Abstract

Charles M. Beasley, Lilly Research Laboratories, Indiana, Indianapolis:
We would like to bring the readers’ attention to several points relevant to the recent letter by Professor Tim Lambert titled ‘Olanzapine after clozapine: the rare case of prolongation of granulocytopenia’ [1]. Lambert appears to accept the case observations of Flynn et al. [2] as demonstrating a causal relationship between olanzapine therapy and prolongation of neutropenia associated with clozapine therapy, when olanzapine is initiated immediately upon discontinuation of clozapine. He refers to the cases of Flynn et al. [2] as follows: ‘The finding that olanzapine may further suppress and also prolong agranulocytosis in clozapine discontinuers suggests that extreme caution should be applied when introducing olanzapine in these situations’.
We would suggest that Lambert [1] and Flynn et al. [2] should have discussed the possibility that the observations of Flynn etal. [2] were chance findings and not indicative of any pathophysiologic process being caused by olanzapine, especially in light of the literature not cited in either letter describing the temporal course of resolution of neutropenia associated with clozapine. Flynn etal. [2] described three patients treated with olanzapine following development of neutropenia associated with clozapine treatment, instituted immediately following discontinuation of clozapine. The neutropenia in these three patients required between 17 and 24 days (mean = 21 days) to resolve. These three patients were compared with 12 consecutive patients who experienced neutropenia associated with clozapine, clozapine was discontinued, and olanzapine was not instituted. For these 12 patients, time to recovery ranged from 1 to 9days (mean = 3 days).
Obviously, this case series was not the result of a blinded treatment comparison. More importantly, receiving olanzapine or not was not a matter of random assignment. Therefore, these observations cannot be considered a study and the group of 12 patients must be considered a historical control group. Use of historical controls, rather than random assignment controls, introduces the possibility of multiple unrecognised biases in comparisons. Other groups developing neutropenia on clozapine with their time to recovery have been published in the context of describing recovery in patients treated with granulocyte colony stimulating factor (G-CSF) compared to those not receiving such therapy. The reported groups not receiving G-CSF could have served equally as well as controls but they were not cited by Flynn et al. [2] or Lambert [1]. They are in Table 1.
Neutropenia: time to recovery in days
Based on the data in Table 1, Flynn etal.'s [2] observation with respect to clozapine would appear to be atypical (mean = 3 days) and the time taken to recovery among olanzapine-treated patients (mean = 21 days), although longer than that observed by Chengappa et al. [3], Gerson et al. [4] and Atkin et al. [5], is within the range of observed variance with clozapine alone.

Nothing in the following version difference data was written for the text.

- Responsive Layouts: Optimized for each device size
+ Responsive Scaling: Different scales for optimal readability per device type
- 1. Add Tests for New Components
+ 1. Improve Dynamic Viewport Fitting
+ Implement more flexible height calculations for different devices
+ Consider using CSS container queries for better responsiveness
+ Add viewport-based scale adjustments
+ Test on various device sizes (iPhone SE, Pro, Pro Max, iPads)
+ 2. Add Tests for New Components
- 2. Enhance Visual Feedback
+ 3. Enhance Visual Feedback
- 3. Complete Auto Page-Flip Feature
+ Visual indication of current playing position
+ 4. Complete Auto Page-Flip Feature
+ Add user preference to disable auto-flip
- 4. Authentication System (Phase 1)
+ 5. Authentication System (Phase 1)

Lambert suggests that these observations may reflect a risk of initiating any antipsychotic with discontinuation of clozapine or reflect an increased risk of initiating olanzapine with discontinuation of clozapine due to the pharmacologic similarities between olanzapine or clozapine. Although the precise mechanism of human neutropenia associated with clozapine is unknown, recent studies have not demonstrated the in vitro toxicity with olanzapine shown by clozapine [6, 7].

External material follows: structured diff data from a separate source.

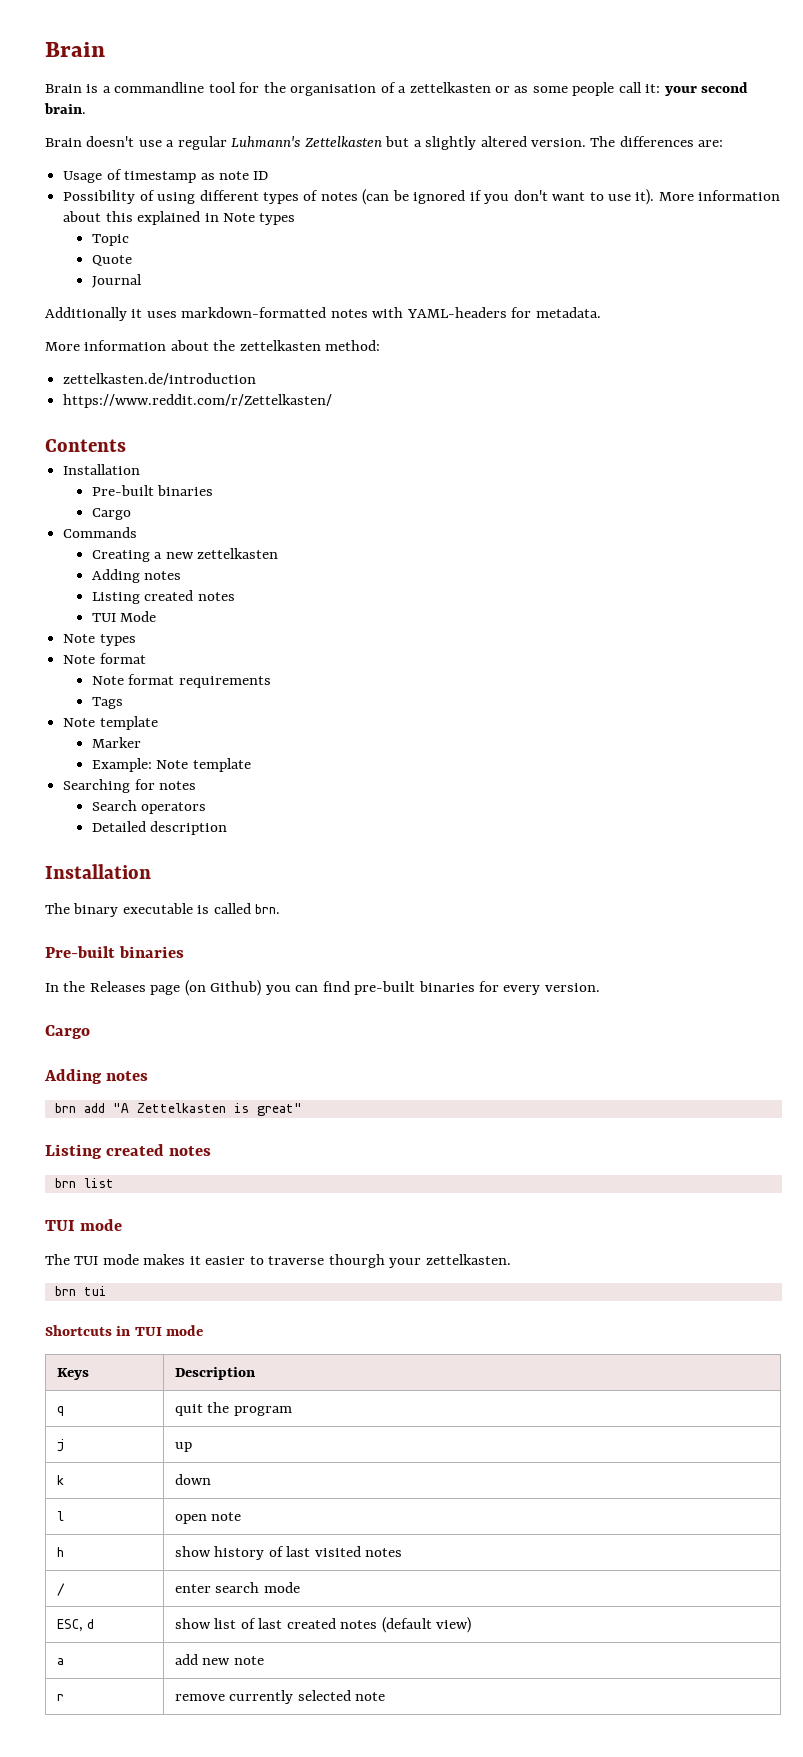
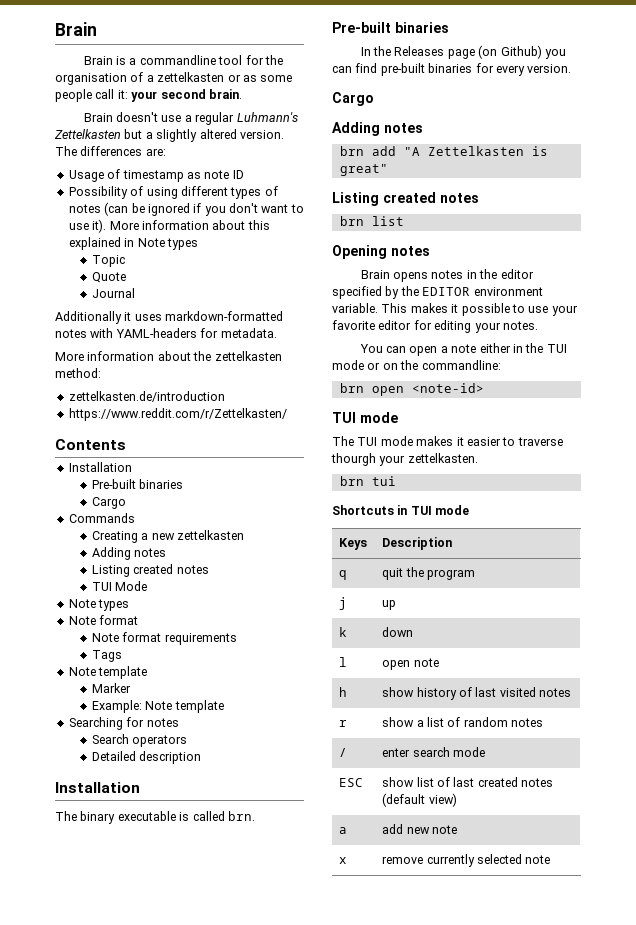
+ Opening notes
+ Brain opens notes in the editor specified by the EDITOR environment variable. This makes it possible to use your favorite editor for editing your notes.
+ You can open a note either in the TUI mode or on the commandline:
+ brn open <note-id>
+ r | show a list of random notes
- ESC, d | show list of last created notes (default view)
+ ESC | show list of last created notes (default view)
- r | remove currently selected note
+ x | remove currently selected note

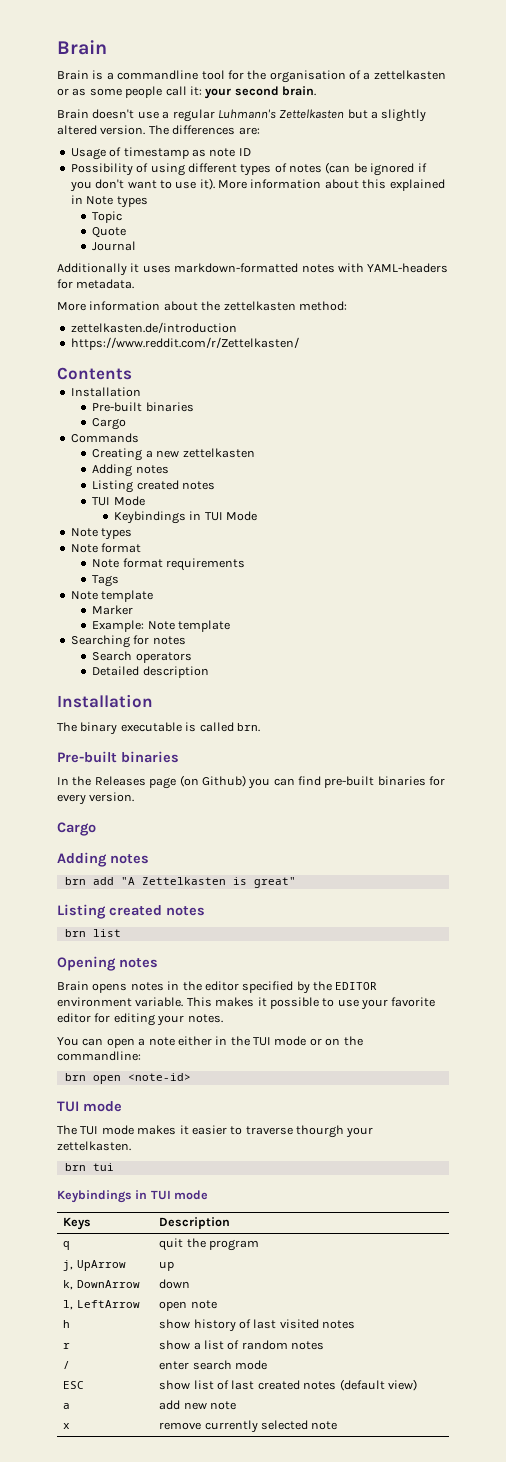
+ Keybindings in TUI Mode
- Shortcuts in TUI mode
+ Keybindings in TUI mode
- j | up
+ j, UpArrow | up
- k | down
+ k, DownArrow | down
- l | open note
+ l, LeftArrow | open note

This leads us to our major concern. Given the above caveats and data, we believe the introductory paragraph of Lambert's letter [1]:
‘This letter is to alert physicians to a potentially major haematological problem with the atypical neuroleptic olanzapine.'
to be unduly alarming in tone. It is important to consider case reports as hypothesis generators and maintain careful scrutiny of safety with all medications. However, we must also be balanced and place our data in their objective context.

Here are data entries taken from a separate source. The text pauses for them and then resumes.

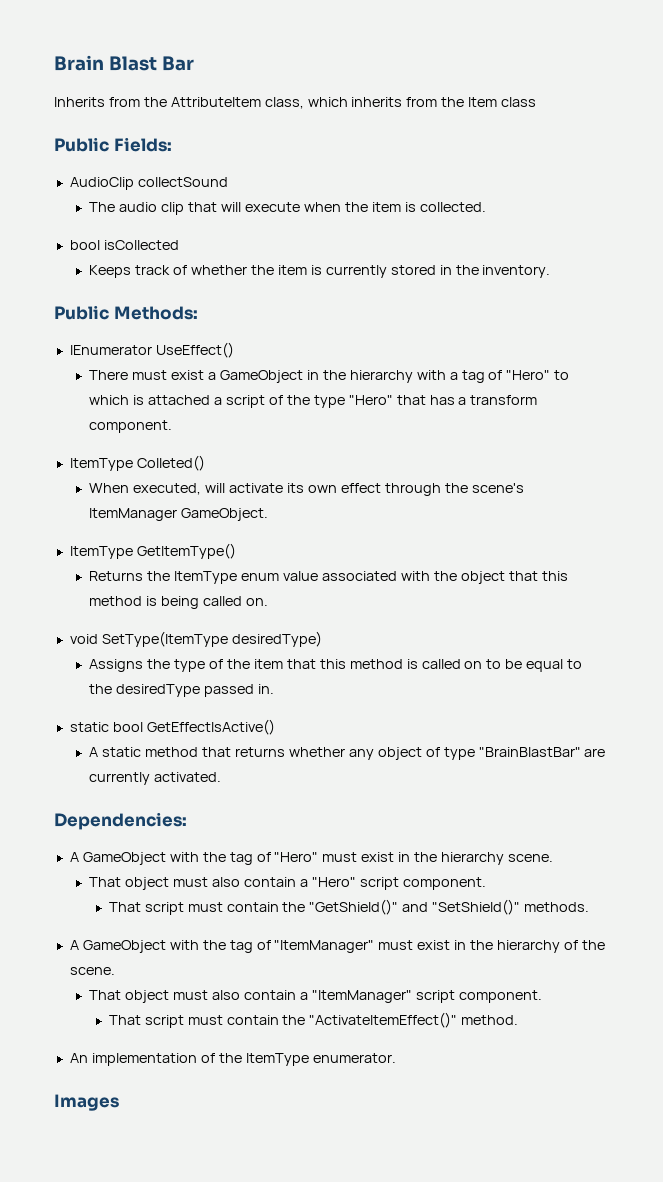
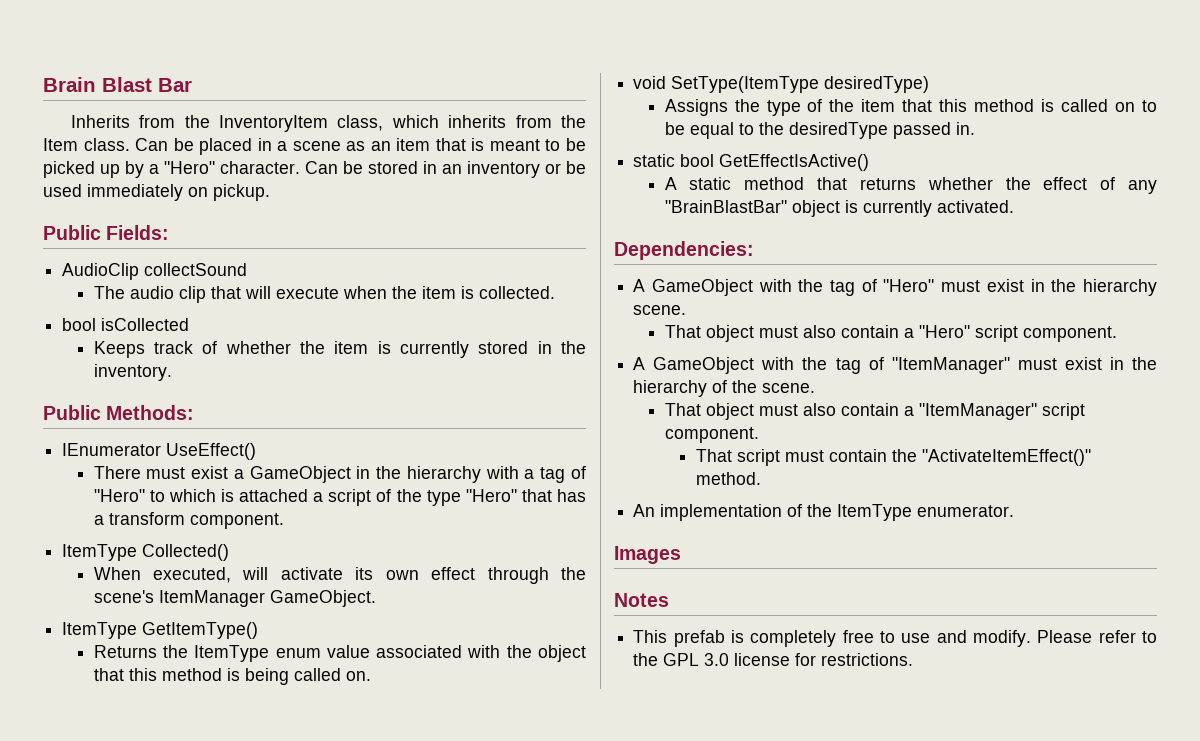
- Inherits from the AttributeItem class, which inherits from the Item class
+ Inherits from the InventoryItem class, which inherits from the Item class. Can be placed in a scene as an item that is meant to be picked up by a "Hero" character. Can be stored in an inventory or be used immediately on pickup.
- ItemType Colleted()
+ ItemType Collected()
- A static method that returns whether any object of type "BrainBlastBar" are currently activated.
+ A static method that returns whether the effect of any "BrainBlastBar" object is currently activated.
- That script must contain the "GetShield()" and "SetShield()" methods.
+ Notes
+ This prefab is completely free to use and modify. Please refer to the GPL 3.0 license for restrictions.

Finally, the published letter contains two typographical errors. Reference 6, the letter by Flynn et al. [2] published in the Journal of Clinical Psychopharmacology which Lambert's letter recounts, is cited as being published in 1977. It was actually published in 1997. Lambert summarises the letter of Flynn et al. [2] as follows: ‘The mean time to recovery in patients treated with olanzapine (immediately following development of neutropenia associated with clozapine) was 24.3 days while those not treated with clozapine was 3.4 days (range = 1–9)’. The reference to ‘…not treated with clozapine…’ should have read ‘…not treated with olanzapine…’.